[Start of section]
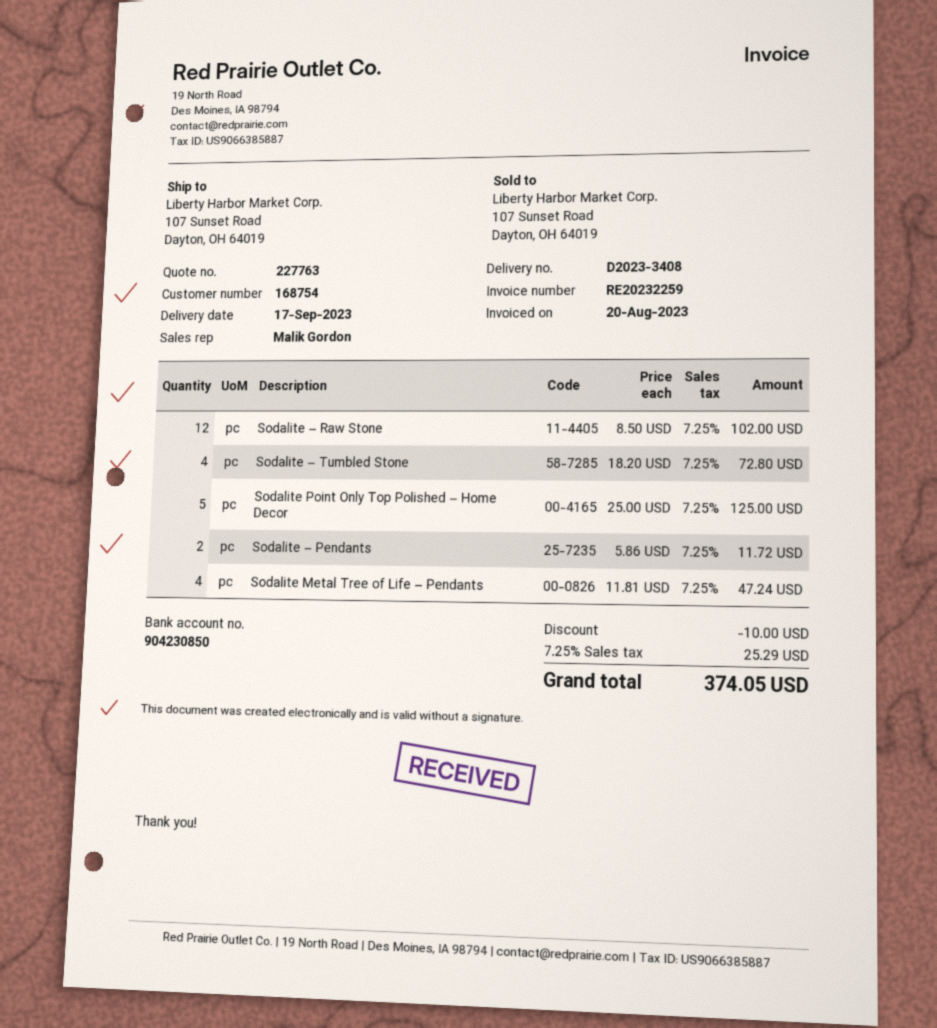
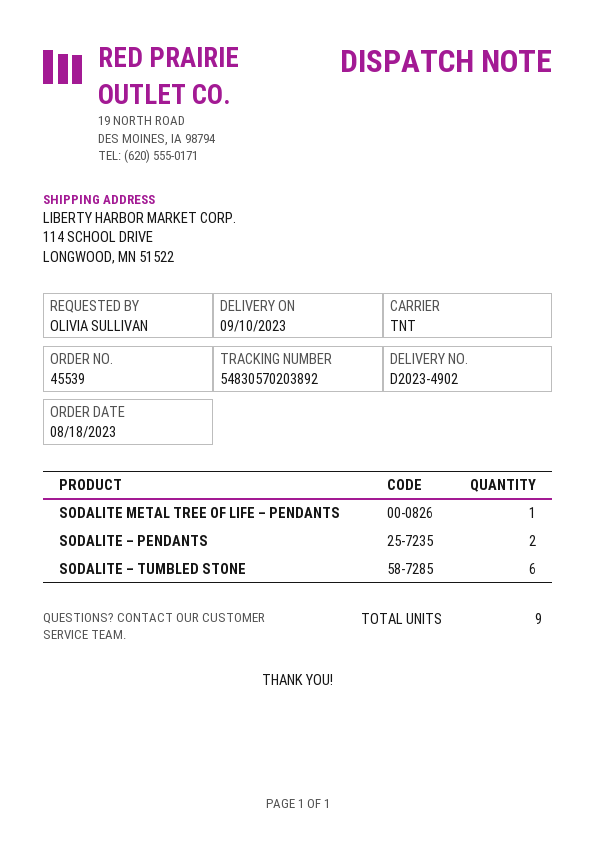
delivery note number: D2023-3408 -> D2023-4902
delivery date: 2023-09-17 -> 2023-09-10
ship to: 107 Sunset Road, Dayton, OH 64019 -> 114 SCHOOL DRIVE, LONGWOOD, MN 51522
Sodalite – Raw Stone: 12 -> none
Sodalite – Tumbled Stone: 4 -> 6
Sodalite Point Only Top Polished – Home Decor: 5 -> none
Sodalite Metal Tree of Life – Pendants: 4 -> 1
[End of section]
• Work request
All lines in the data that contain the word "Stone" should be copied.

• Result
Sodalite – Raw Stone: 12 -> none
Sodalite – Tumbled Stone: 4 -> 6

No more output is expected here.